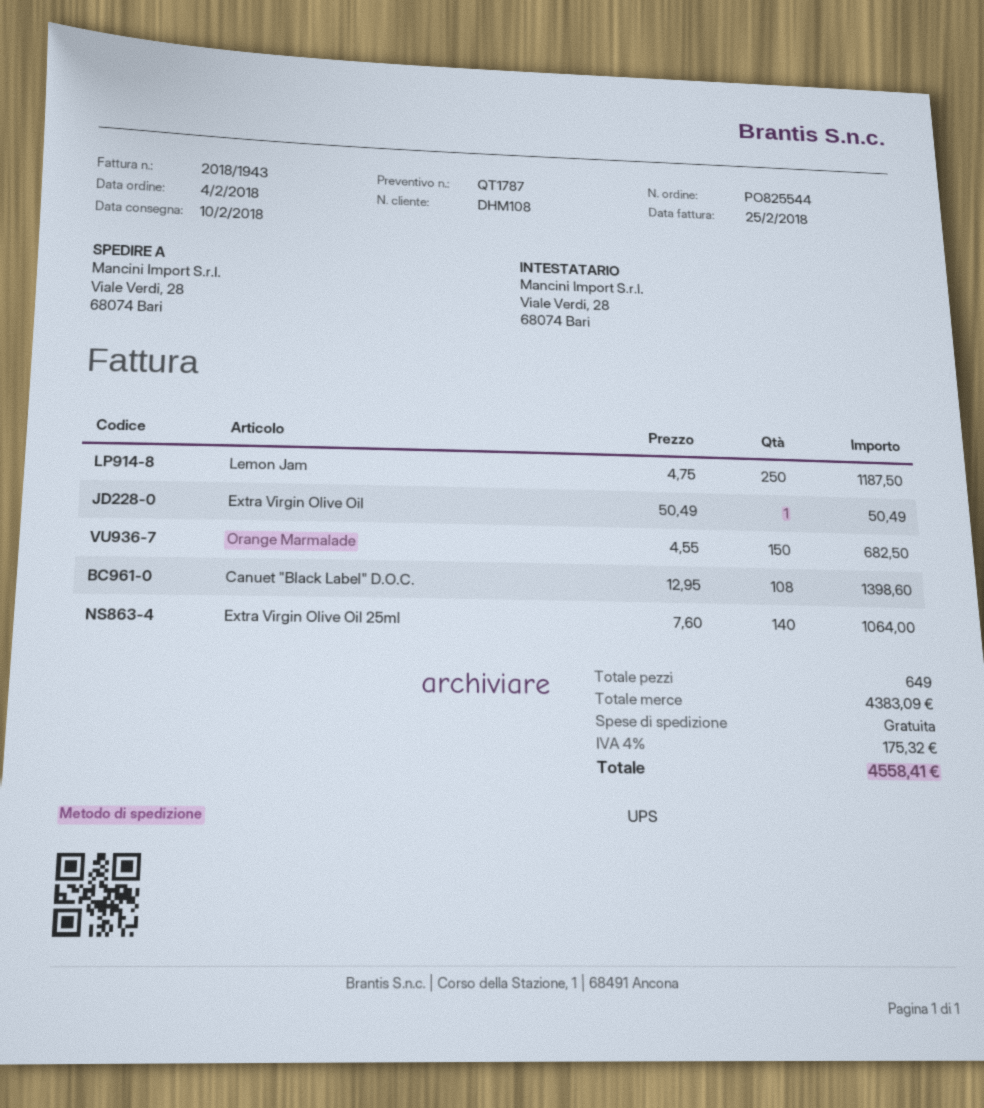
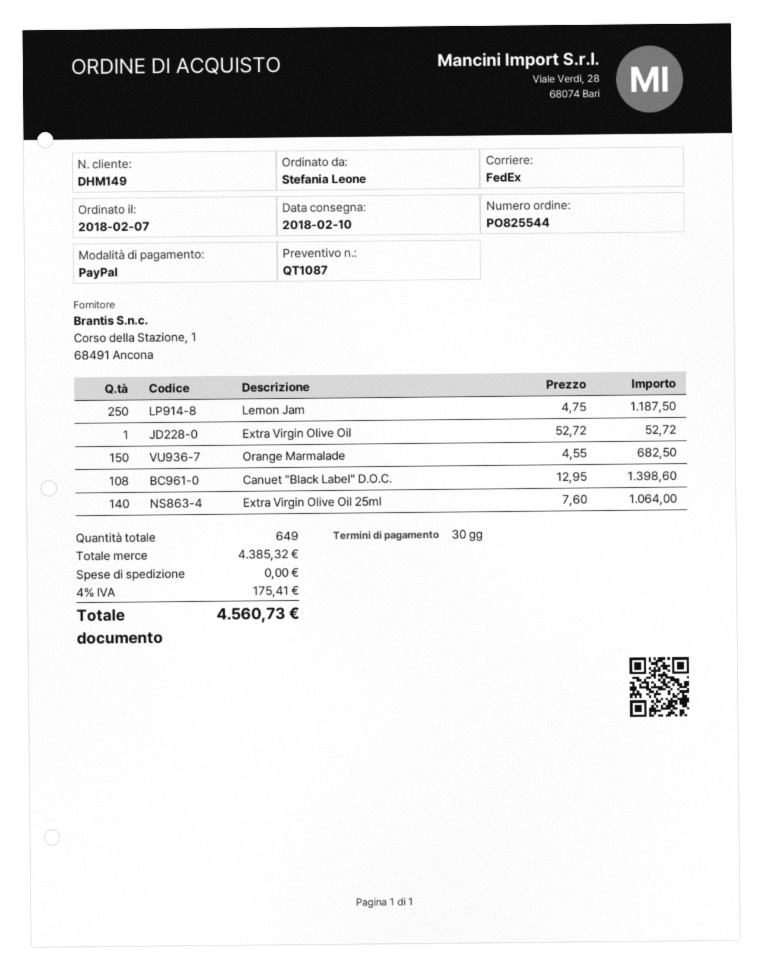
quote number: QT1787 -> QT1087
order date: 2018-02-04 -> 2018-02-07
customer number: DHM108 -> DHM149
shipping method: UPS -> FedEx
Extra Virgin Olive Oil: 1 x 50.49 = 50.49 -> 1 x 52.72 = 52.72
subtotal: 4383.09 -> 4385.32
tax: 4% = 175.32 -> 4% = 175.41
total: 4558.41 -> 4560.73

....

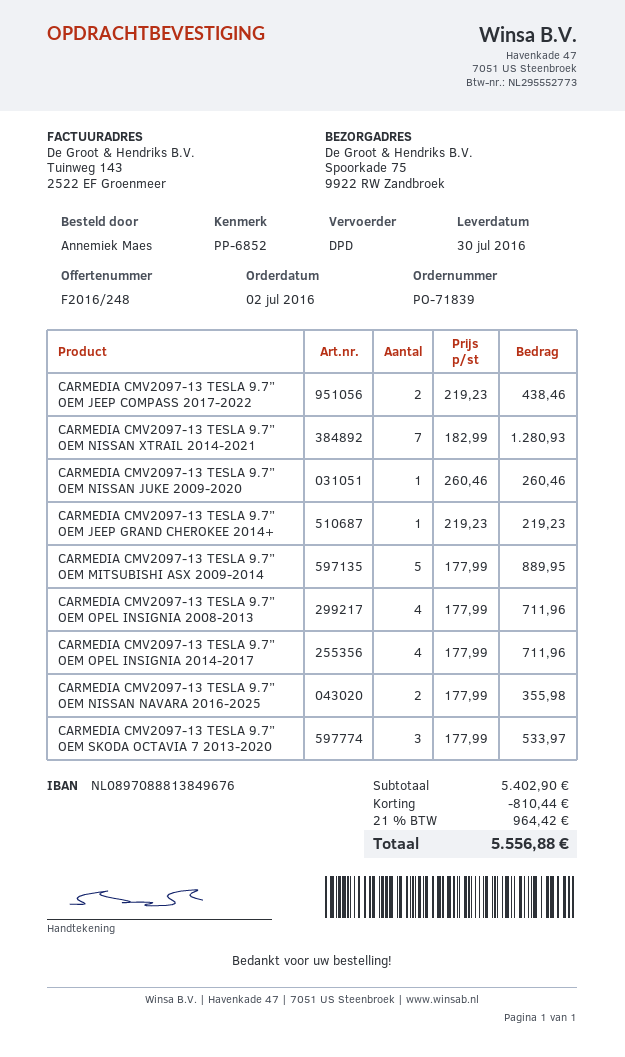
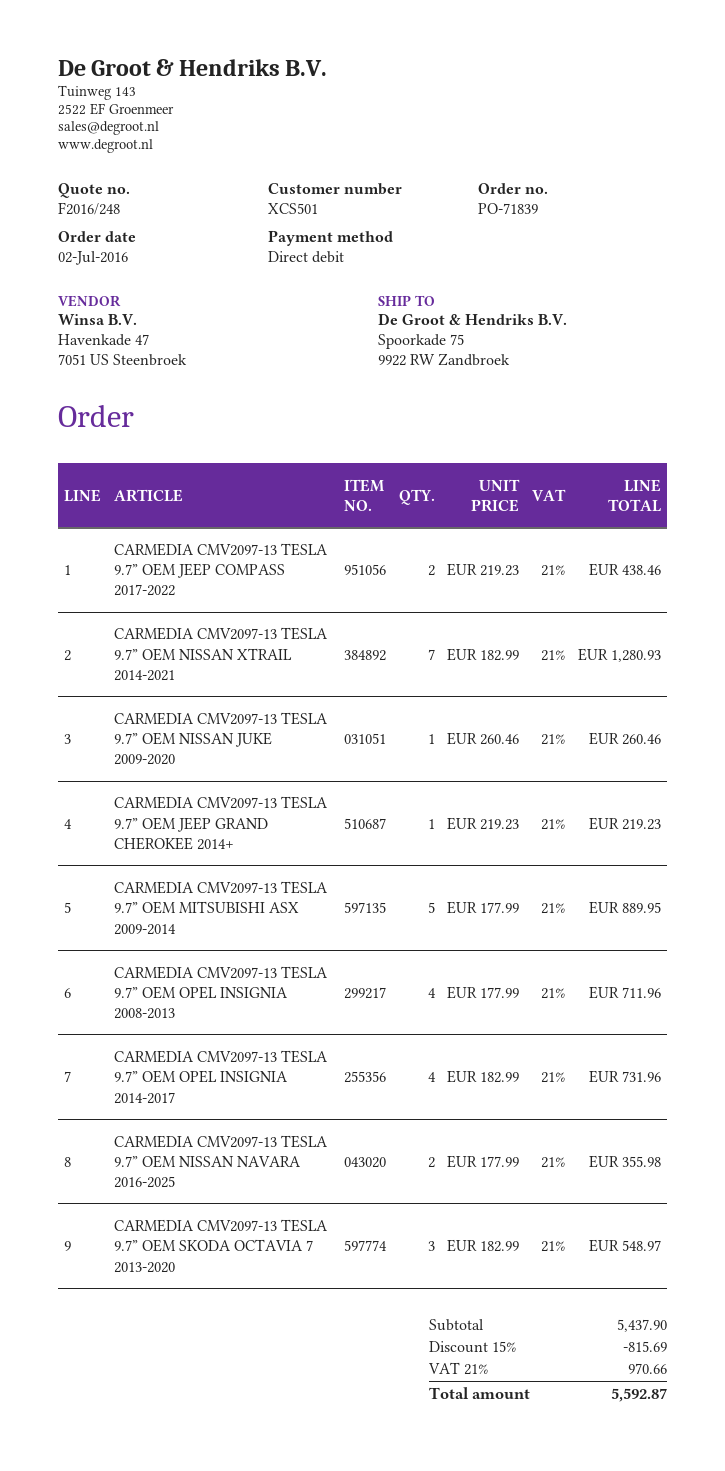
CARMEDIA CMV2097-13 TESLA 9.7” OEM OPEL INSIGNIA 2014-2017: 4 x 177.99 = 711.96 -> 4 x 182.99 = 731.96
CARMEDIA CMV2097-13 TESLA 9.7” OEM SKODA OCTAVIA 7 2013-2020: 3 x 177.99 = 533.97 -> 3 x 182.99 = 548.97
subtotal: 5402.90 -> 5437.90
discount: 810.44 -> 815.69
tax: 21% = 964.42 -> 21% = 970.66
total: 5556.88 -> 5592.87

....

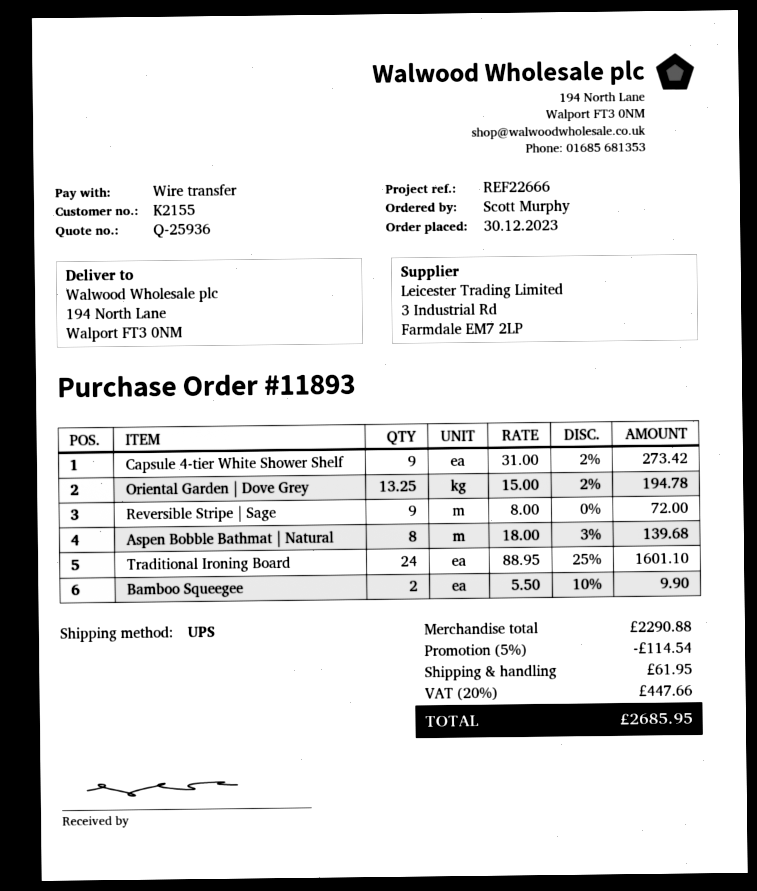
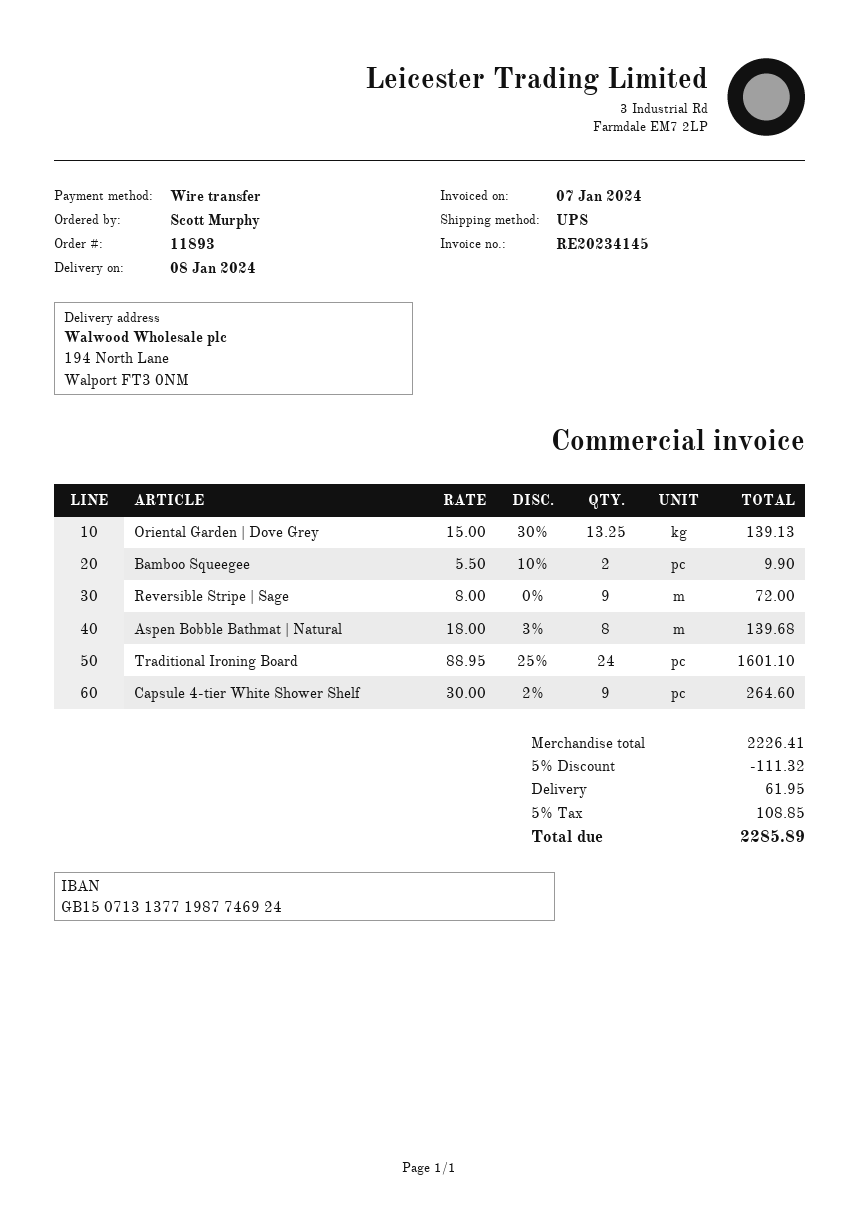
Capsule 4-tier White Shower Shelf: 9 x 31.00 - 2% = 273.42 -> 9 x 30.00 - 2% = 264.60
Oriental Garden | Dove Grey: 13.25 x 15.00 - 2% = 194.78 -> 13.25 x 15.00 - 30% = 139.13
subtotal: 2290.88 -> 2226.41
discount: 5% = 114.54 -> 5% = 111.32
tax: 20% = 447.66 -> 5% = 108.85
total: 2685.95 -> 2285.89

....

From the records above, extract exactly and only the lines that begin at the line with "quote number: QT1787 -> QT1087" and stop after the line with "subtotal: 4383.09 -> 4385.32".

* _TASK OUTPUT_:
quote number: QT1787 -> QT1087
order date: 2018-02-04 -> 2018-02-07
customer number: DHM108 -> DHM149
shipping method: UPS -> FedEx
Extra Virgin Olive Oil: 1 x 50.49 = 50.49 -> 1 x 52.72 = 52.72
subtotal: 4383.09 -> 4385.32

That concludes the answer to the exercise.